Geographic bias related to geocoding in epidemiologic studies
-
* Corresponding author: M Norman Oliver mno3p@virginia.edu
1 Department of Family Medicine, University of Virginia, Charlottesville, VA, USA
2 Department of Public Health Sciences, University of Virginia, Charlottesville, VA, USA
3 Surveillance Research Program, Division of Cancer Control and Population Sciences, National Cancer Institute, Bethesda, MD, USA
International Journal of Health Geographics 2005, 4:29 doi:10.1186/1476-072X-4-29
Published: 10 November 2005Abstract
Background
This article describes geographic bias in GIS analyses with unrepresentative data owing to missing geocodes, using as an example a spatial analysis of prostate cancer incidence among whites and African Americans in Virginia, 1990–1999. Statistical tests for clustering were performed and such clusters mapped.
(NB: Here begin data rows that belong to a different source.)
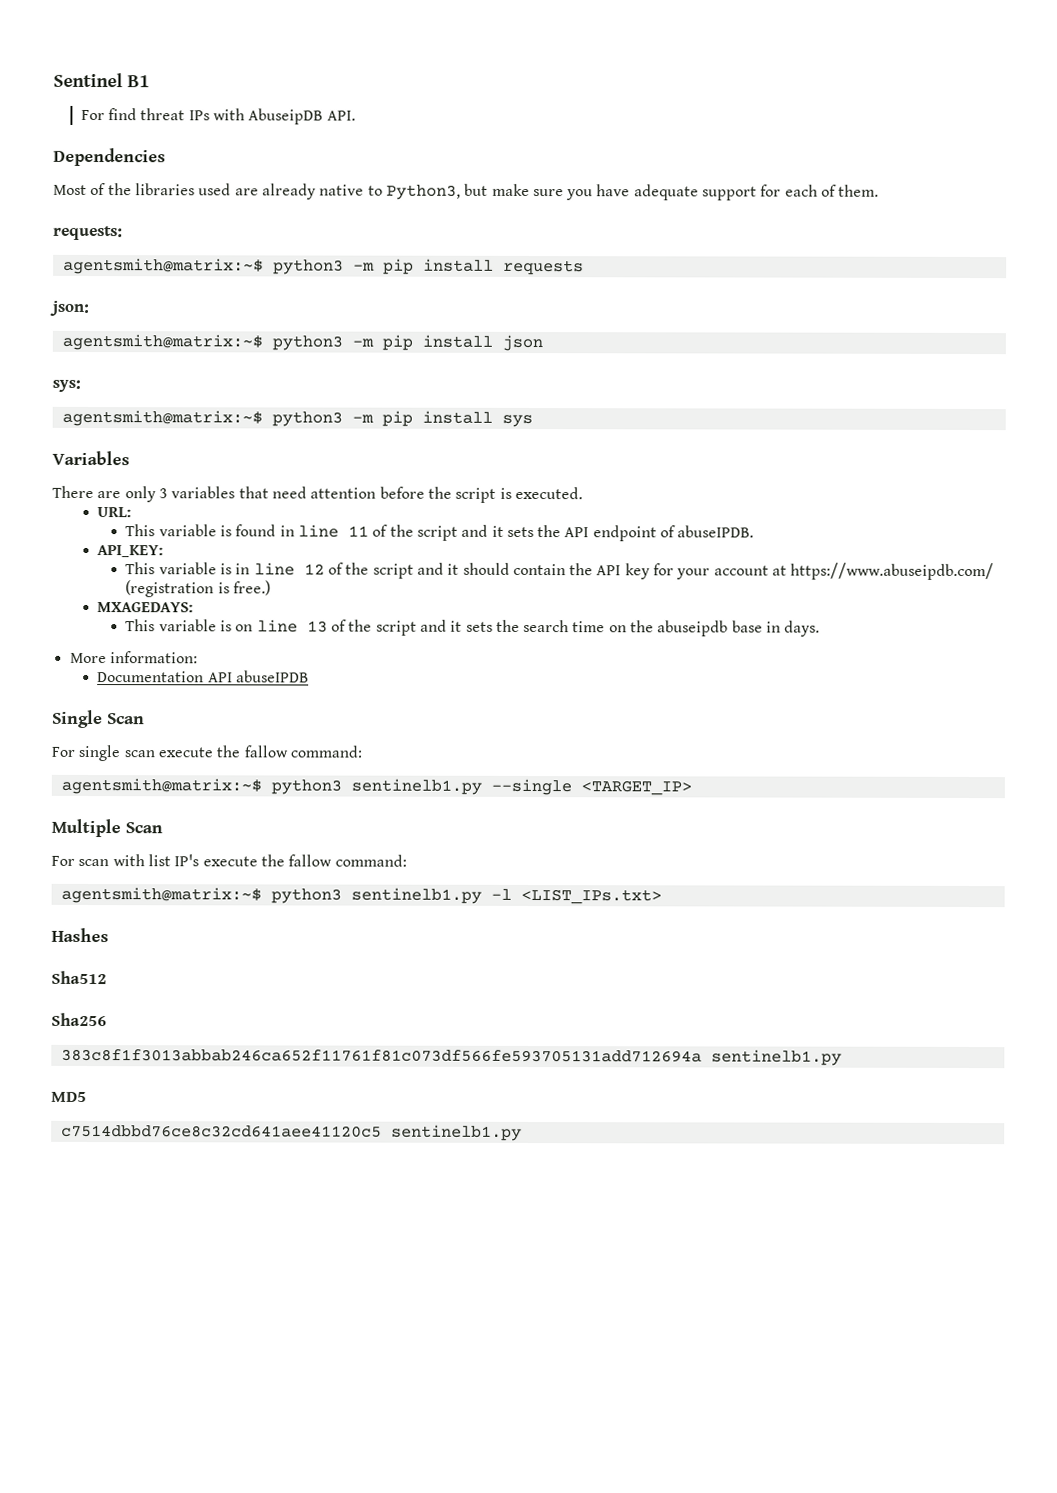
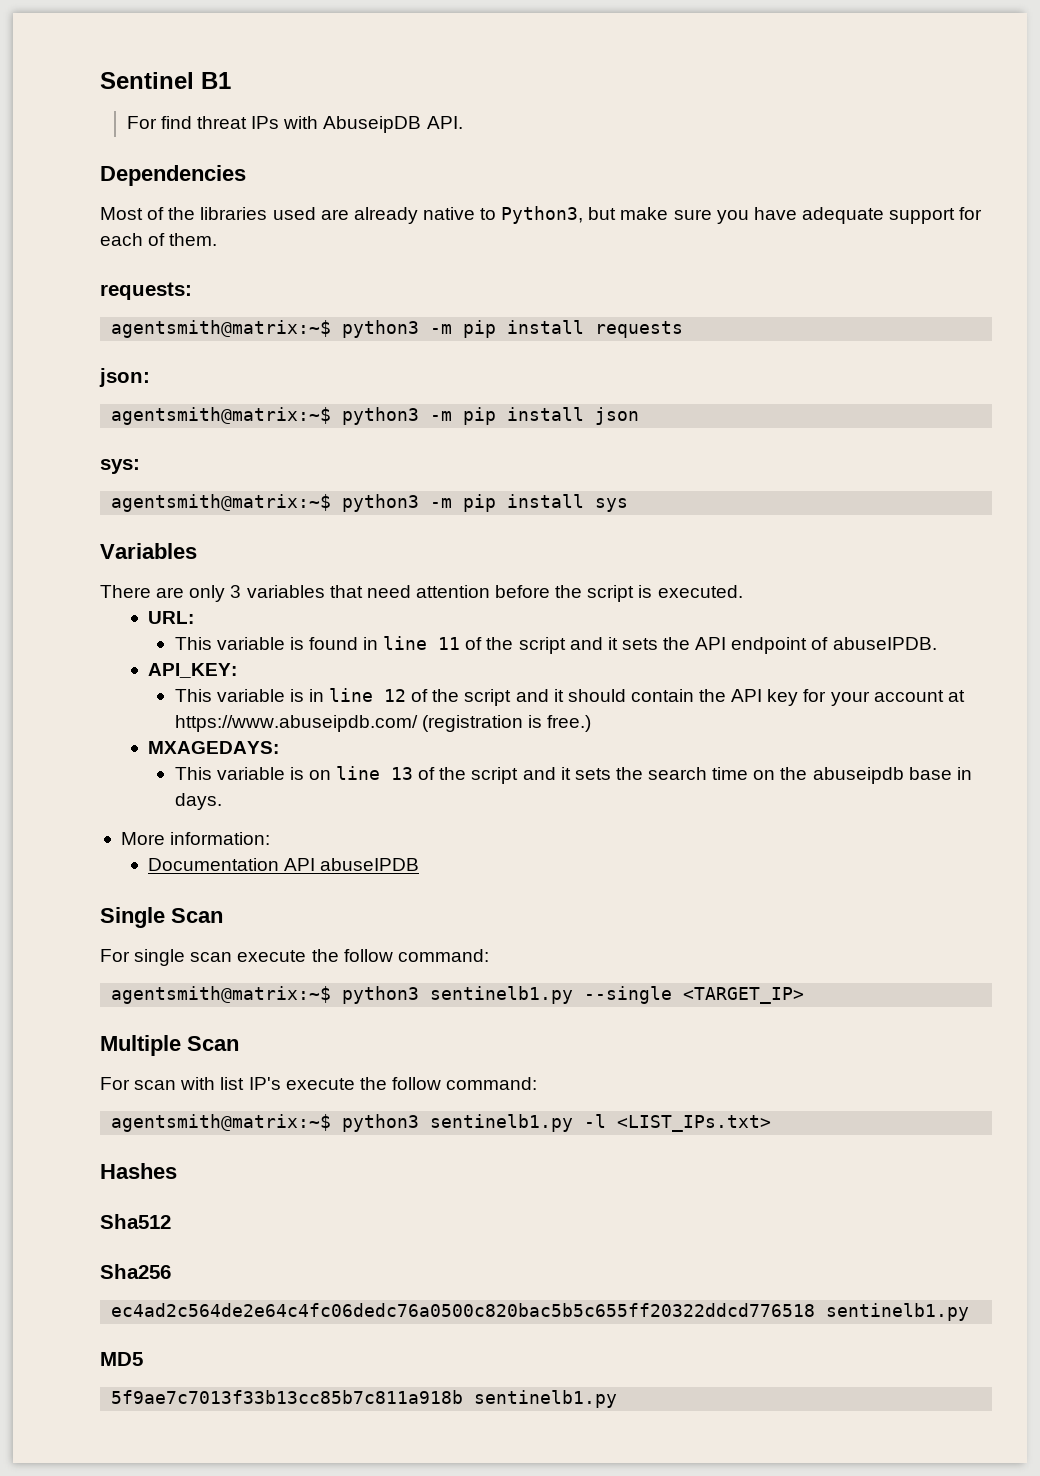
- For single scan execute the fallow command:
+ For single scan execute the follow command:
- For scan with list IP's execute the fallow command:
+ For scan with list IP's execute the follow command:
- 383c8f1f3013abbab246ca652f11761f81c073df566fe593705131add712694a sentinelb1.py
+ ec4ad2c564de2e64c4fc06dedc76a0500c820bac5b5c655ff20322ddcd776518 sentinelb1.py
- c7514dbbd76ce8c32cd641aee41120c5 sentinelb1.py
+ 5f9ae7c7013f33b13cc85b7c811a918b sentinelb1.py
The patterns of missing census tract identifiers for the cases were examined by generalized linear regression models.
Results
The county of residency for all cases was known, and 26,338 (74%) of these cases were geocoded successfully to census tracts. Cluster maps showed patterns that appeared markedly different, depending upon whether one used all cases or those geocoded to the census tract. Multivariate regression analysis showed that, in the most rural counties (where the missing data were concentrated), the percent of a county's population over age 64 and with less than a high school education were both independently associated with a higher percent of missing geocodes.
Conclusion
We found statistically significant pattern differences resulting from spatially non-random differences in geocoding completeness across Virginia. Appropriate interpretation of maps, therefore, requires an understanding of this phenomenon, which we call "cartographic confounding."